Red Hat Enterprise Linux 8 introduced a number of changes from previous versions of the operating system. When it comes to server hardening, one of the most notable changes is the introduction of authselect, the replacement for the old authconfig tool. The authselect utility manages PAM and NSS by creating profiles and allowing administrators to select the active profile. In contrast, authconfig would directly modify system files, including Samba and OpenLDAP configuration files.

One of the best features of authselect is the ability to create custom profiles. This allows administrators to essentially fork one of the default profiles (sssd, winbind, nss), make their own modifications to it, and select it. Once the profile is selected, /etc/nsswitch.conf and several PAM configuration files in /etc/pam.d are modified to point at the active profile in /etc/authselect. This allows for a clearer distinction between system- and user-provided configurations. Custom authselect profiles are also very useful for implementing security hardening. The CIS benchmark for RHEL 8 has several items that either directly involve authselect, or are best implemented using custom authselect profile. In the rest of this post, I’ll demonstrate how I’m using a custom profile to meet CIS benchmark compliance.

Section 5.3 of the RHEL 8 CIS benchmark is very straightforward: the requirement is to configure a custom authselect profile. I’ll use the included SSSD profile as a base, since it’s what I use in my environment for Active Directory integration:

authselect create-profile hardened sssd

This will create the new profile under /etc/authselect/custom/hardened. If you take a look in that directory, you’ll see several configuration files. The most relevant ones here are nsswitch.conf, which sets up name switching, and the system-auth and password-auth files, which are PAM configuration files for managing authentication. There’s also several other PAM files in that directory, but we’ll be ignoring those for now. If we inspect the system-auth file, we’ll see something a little different than a standard PAM file:

auth required preauth silent deny=4 unlock_time=1200 {include if "with-faillock"}

This is an example of an authselect feature. When you select a profile, you can pass in a list of features to enable different options in the profile. In this example, if you select the profile and provide the with-faillock argument, the module will be included, and will be configured as above. If you want to see all of the available features for a profile, run authselect list-features profile-name.

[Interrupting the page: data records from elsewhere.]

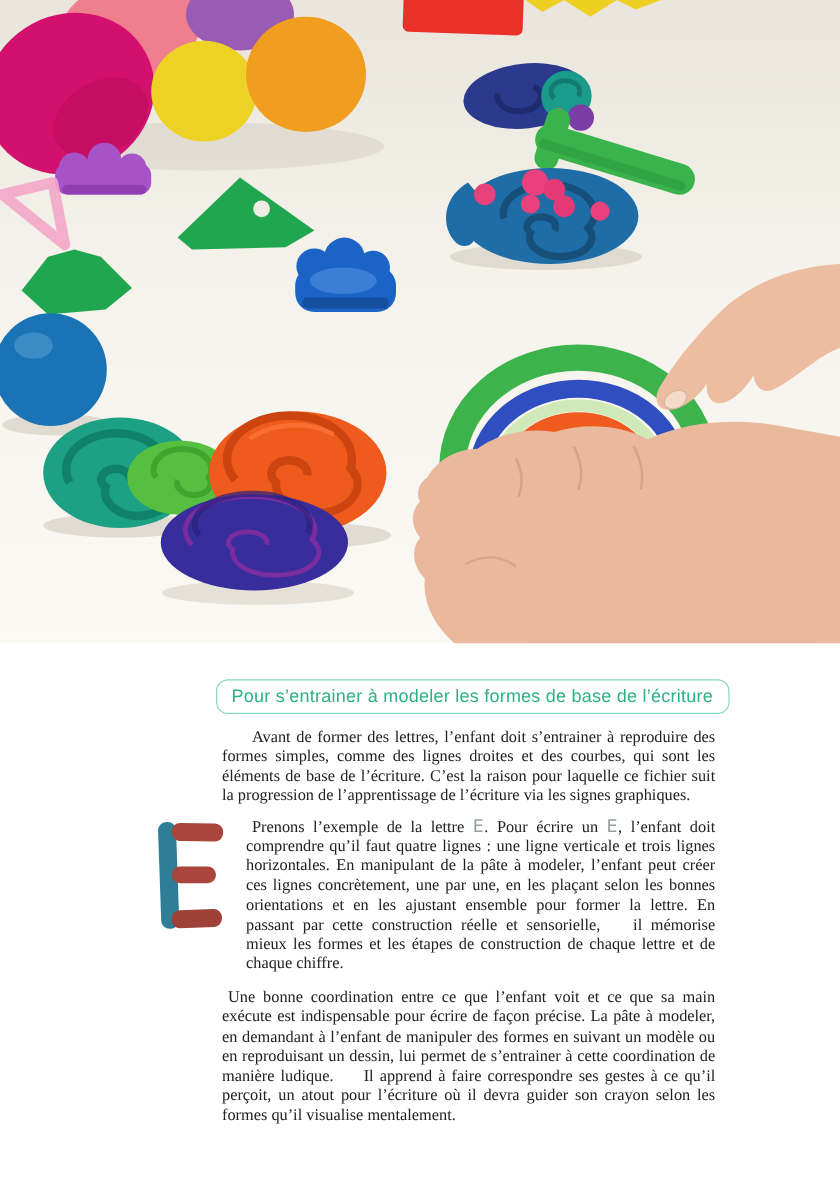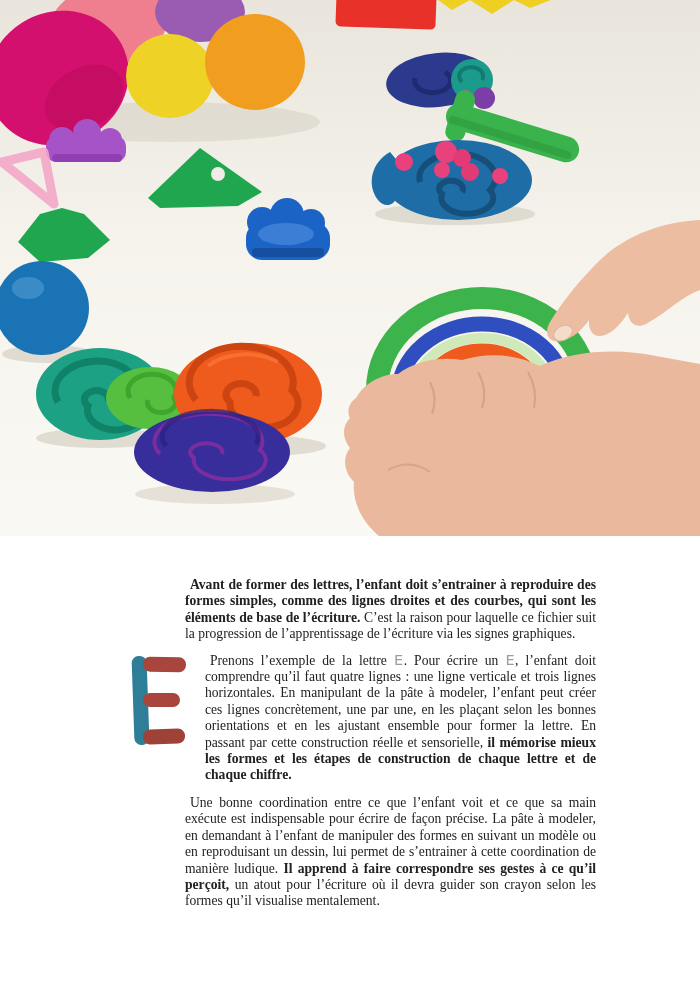--- a/index.html
+++ b/index.html
@@ -29,21 +29,21 @@
     background:#ffffff;
     white-space:nowrap;
   }
   .para{
     margin:11px 0 0 0;
     font-size:13.6px;
     line-height:16.4px;
     text-align:justify;
     text-indent:5px;
   }
-  .para .b{font-weight:bold;}
+  .para .b{font-weight:normal;margin-left:20px;}
   .para .g{
     font-family:"DejaVu Sans", sans-serif;
     color:#979ea3;
     font-size:14.5px;
     letter-spacing:.5px;
   }
   .para2-wrap{
     position:relative;
     margin:9px 0 0 20px;
   }
@@ -184,20 +184,23 @@
       <path d="M 356 398 C 364 384 380 374 398 374 C 414 362 438 356 462 360 C 488 352 516 354 540 366 C 574 350 618 348 656 356 L 700 364 L 700 537 L 380 537 C 362 522 352 502 354 482 C 344 472 342 458 350 448 C 342 438 342 426 350 418 C 346 410 350 402 356 398 Z" fill="#eab89c"></path>
       <path d="M 430 382 q 8 16 2 32" stroke="rgba(180,120,92,0.35)" stroke-width="2" fill="none"></path>
       <path d="M 478 372 q 10 18 4 36" stroke="rgba(180,120,92,0.35)" stroke-width="2" fill="none"></path>
       <path d="M 528 372 q 10 18 6 36" stroke="rgba(180,120,92,0.35)" stroke-width="2" fill="none"></path>
       <path d="M 388 470 q 22 -12 42 2" stroke="rgba(180,120,92,0.3)" stroke-width="2" fill="none"></path>
     </g>
   </svg>
 
   <div class="content">
 
+    <div class="heading-box">
+      <span>Pour s’entrainer à modeler les formes de base de l’écriture</span>
+    </div>
 
     <p class="para"><span class="b">Avant de former des lettres, l’enfant doit s’entrainer à reproduire des formes simples, comme des lignes droites et des courbes, qui sont les éléments de base de l’écriture.</span><span> C’est la raison pour laquelle ce fichier suit la progression de l’apprentissage de l’écriture via les signes graphiques.</span></p>
 
     <div class="para2-wrap">
       <svg class="letter-e" viewBox="0 0 64 95" aria-hidden="true">
         <rect x="8" y="3" width="15" height="89" rx="7" fill="#2e7e98" transform="rotate(-2 15 47)"></rect>
         <rect x="18" y="4" width="43" height="15" rx="7" fill="#a8453c" transform="rotate(1 39 11)"></rect>
         <rect x="18" y="40" width="37" height="14" rx="7" fill="#a8453c"></rect>
         <rect x="18" y="76" width="42" height="15" rx="7" fill="#9e4238" transform="rotate(-2 39 83)"></rect>
       </svg>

Moving on to CIS benchmark requirements, we can meet compliance with all three items in section 5.3 just by creating a custom authselect profile, and enabling the with-faillock feature to ensure that local user accounts are locked out after repeated failed authentication attempts. Items 5.4.1, 5.4.2, and 5.4.4 in the benchmark are either handled outside of PAM, or are covered by the defaults present in our custom profile. That leaves us with one more item to configure: 5.4.3 - Ensure password reuse is limited. For this, we’ll need to modify some of the PAM files in our custom profile directly:

for file in password-auth system-auth; do
    sed -i -e "/^password\s*sufficient\s* s/$/ remember=5/" /etc/authselect/custom/hardened/$file
    sed -i -e "/^password\s*requisite\s* s/$/ enforce_for_root retry=3 remember=5/" /etc/authselect/custom/hardened/$file

The above changes configure PAM to remember the last five passwords for each local user. It also enforces password qualtiy requirements for the root user. With that done, we have a CIS-compliant custom profile and PAM stack. Now all that’s left to do is select the profile:

authselect select custom/hardened with-faillock without-nullok

The without-nullok feature prevents users from creating null passwords. We can verify that our profile is active by running authselect current. This also lists the enabled features for the active profile. There’s a lot of features that are worth looking into, especially for the sssd profile (and our custom profile based on it). If you’re using Active Directory or IPA for user management, you’ll also want to enable the with-mkhomedir feature, so that users’ home directories are created on their initial login.